Task goal> Given the listing that follows, report all lines in which the string "scale" occurs.

*** Dataset excerpts ***

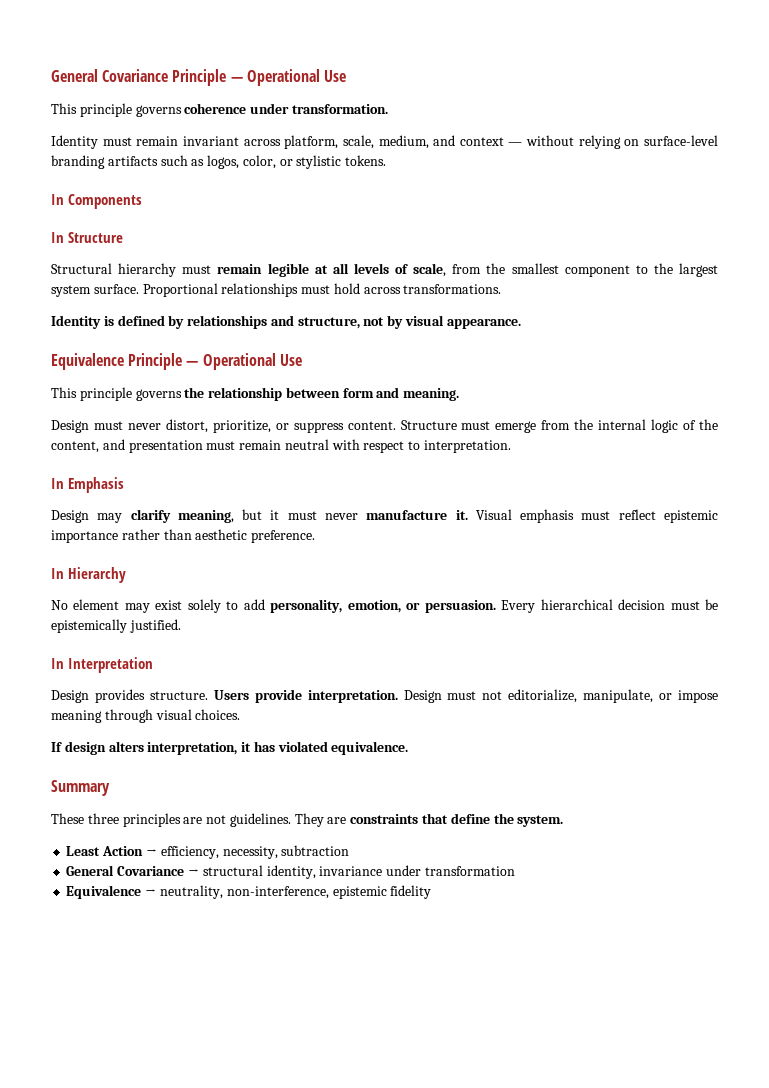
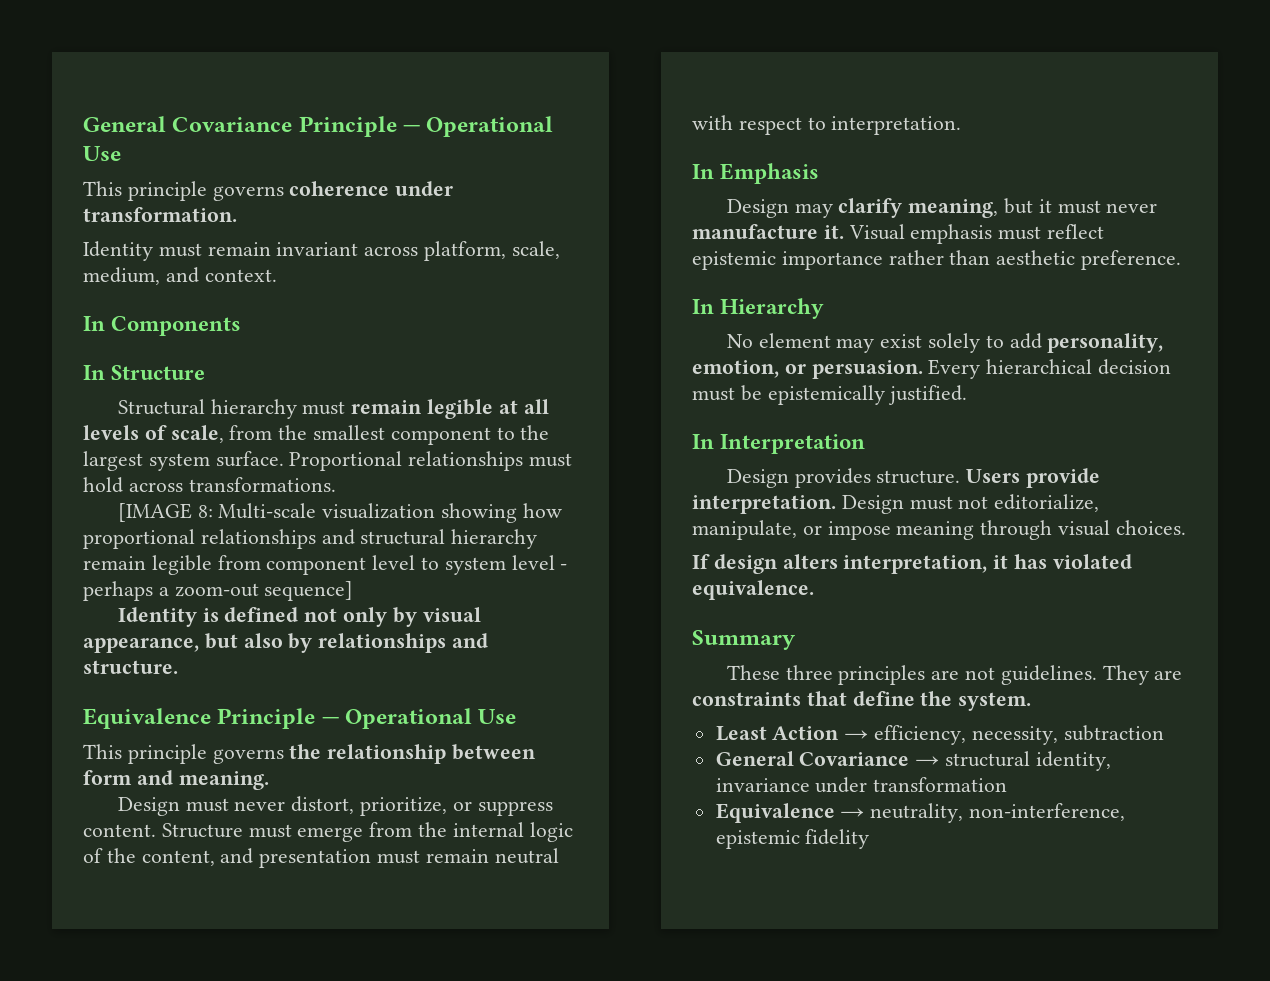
- Identity must remain invariant across platform, scale, medium, and context — without relying on surface-level branding artifacts such as logos, color, or stylistic tokens.
+ Identity must remain invariant across platform, scale, medium, and context.
- Identity is defined by relationships and structure, not by visual appearance.
+ [IMAGE 8: Multi-scale visualization showing how proportional relationships and structural hierarchy remain legible from component level to system level - perhaps a zoom-out sequence]
+ Identity is defined not only by visual appearance, but also by relationships and structure.

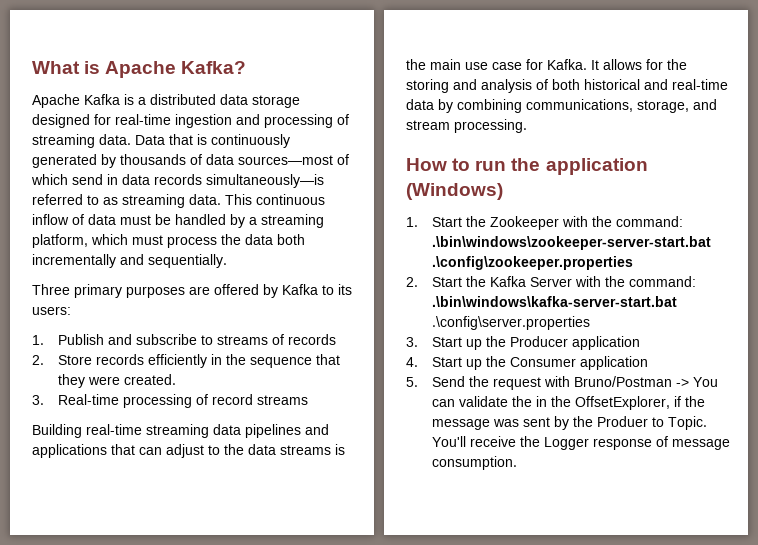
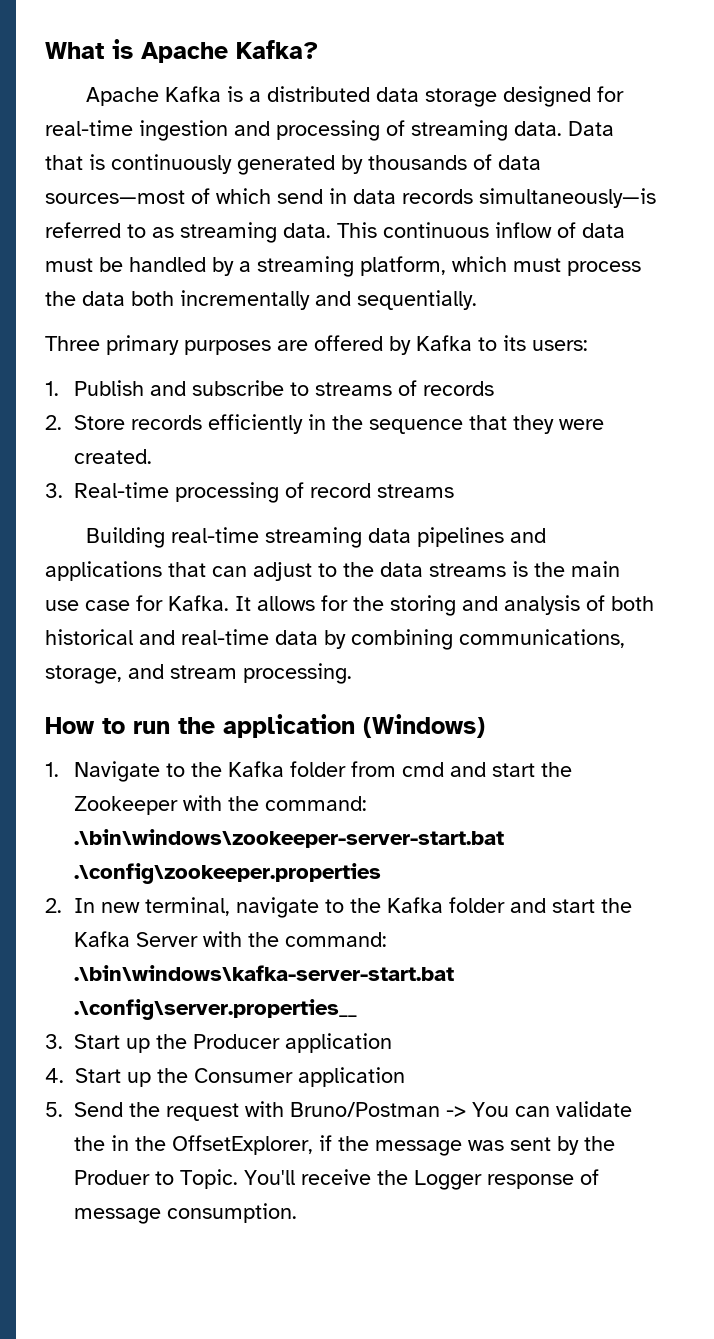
- 1. Start the Zookeeper with the command: .\bin\windows\zookeeper-server-start.bat .\config\zookeeper.properties
+ 1. Navigate to the Kafka folder from cmd and start the Zookeeper with the command: .\bin\windows\zookeeper-server-start.bat .\config\zookeeper.properties
- 2. Start the Kafka Server with the command: .\bin\windows\kafka-server-start.bat .\config\server.properties
+ 2. In new terminal, navigate to the Kafka folder and start the Kafka Server with the command: .\bin\windows\kafka-server-start.bat .\config\server.properties__

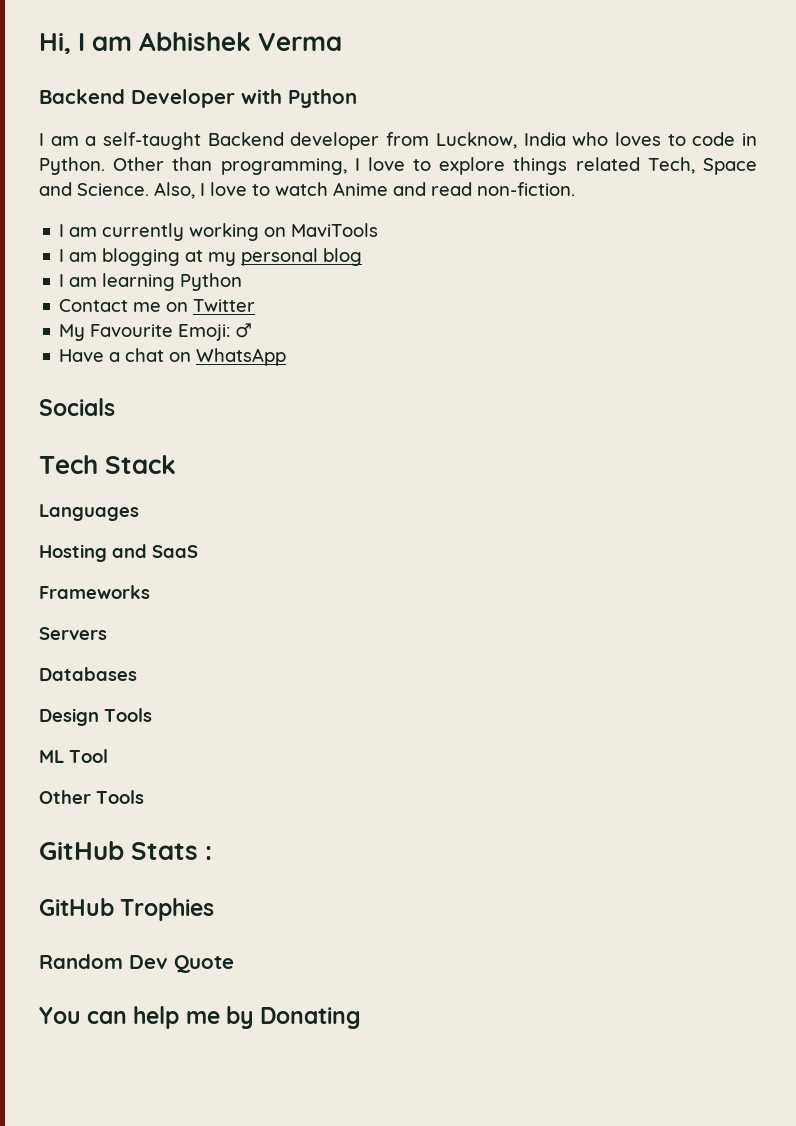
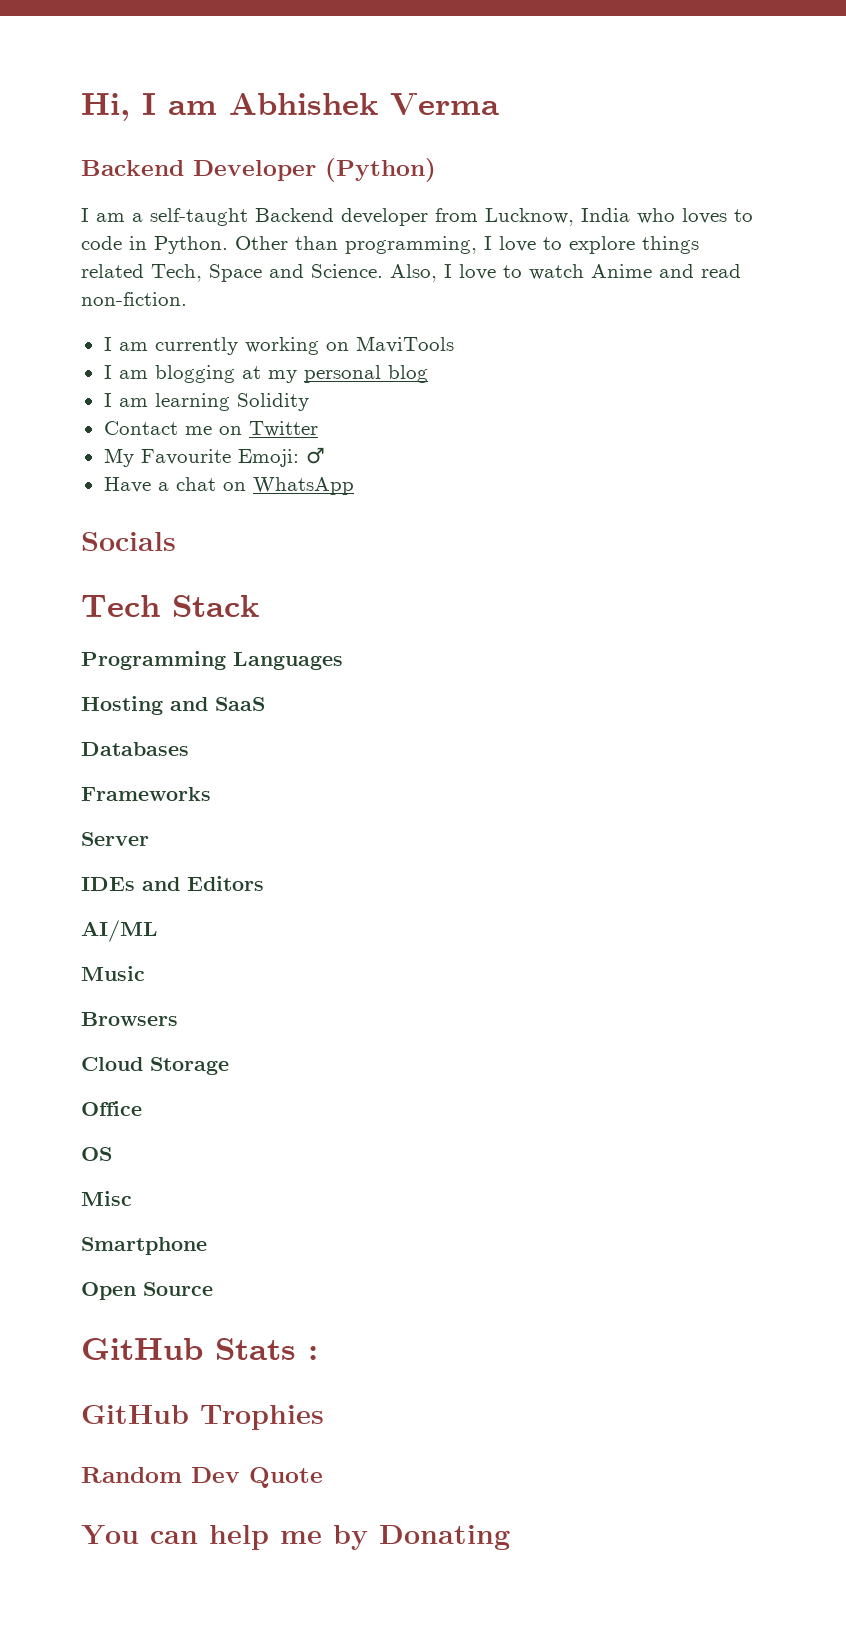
- Backend Developer with Python
+ Backend Developer (Python)
- I am learning Python
+ I am learning Solidity
- Languages
+ Programming Languages
+ Databases
- Servers
- Databases
- Design Tools
- ML Tool
- Other Tools
+ Server
+ IDEs and Editors
+ AI/ML
+ Music
+ Browsers
+ Cloud Storage
+ Office
+ OS
+ Misc
+ Smartphone
+ Open Source

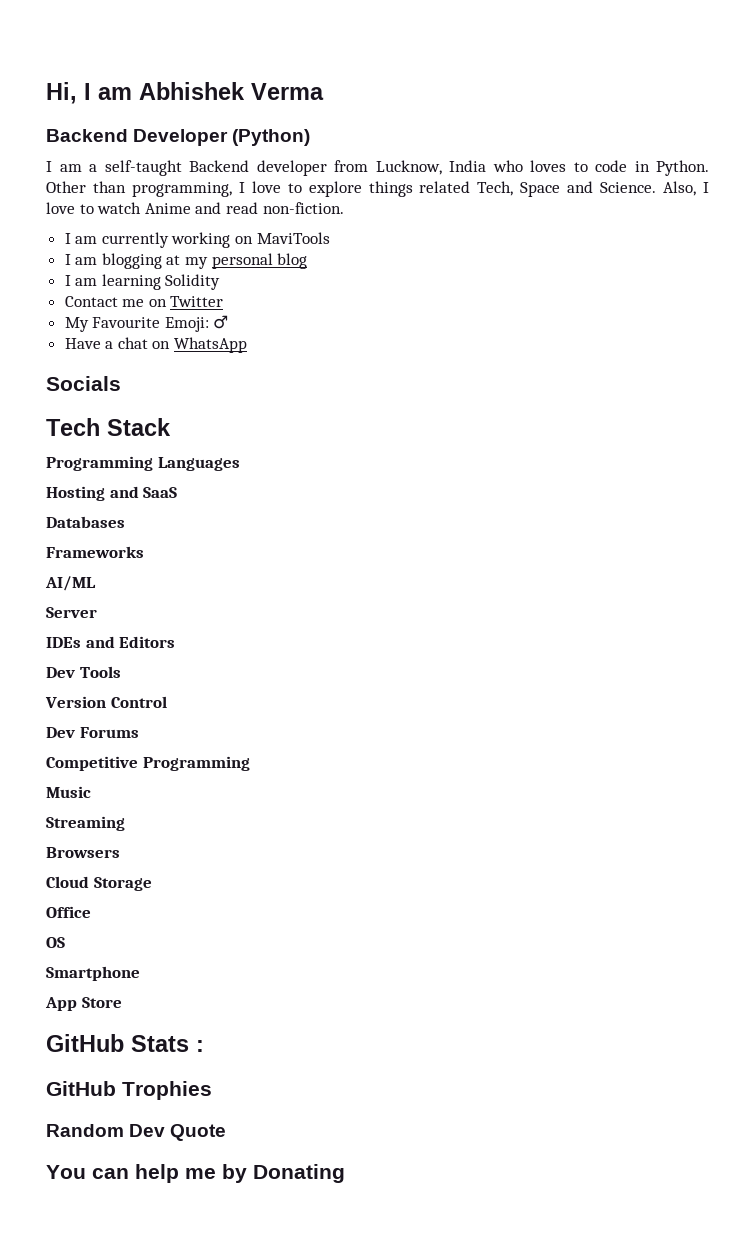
+ AI/ML
- AI/ML
+ Dev Tools
+ Version Control
+ Dev Forums
+ Competitive Programming
+ Streaming
- Misc
- Open Source
+ App Store

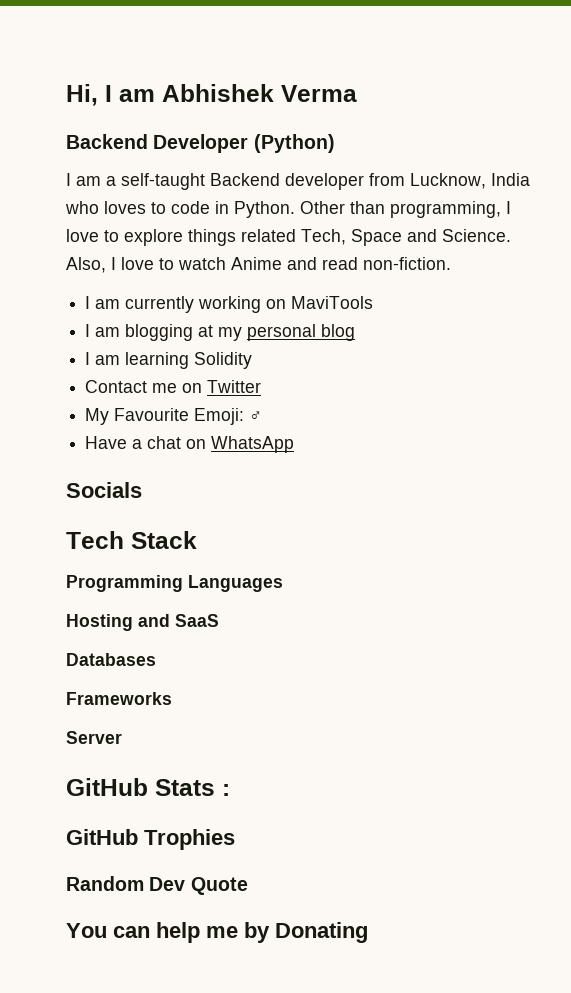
- AI/ML
- IDEs and Editors
- Dev Tools
- Version Control
- Dev Forums
- Competitive Programming
- Music
- Streaming
- Browsers
- Cloud Storage
- Office
- OS
- Smartphone
- App Store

***

Output for this exercise>
- Identity must remain invariant across platform, scale, medium, and context — without relying on surface-level branding artifacts such as logos, color, or stylistic tokens.
+ Identity must remain invariant across platform, scale, medium, and context.
+ [IMAGE 8: Multi-scale visualization showing how proportional relationships and structural hierarchy remain legible from component level to system level - perhaps a zoom-out sequence]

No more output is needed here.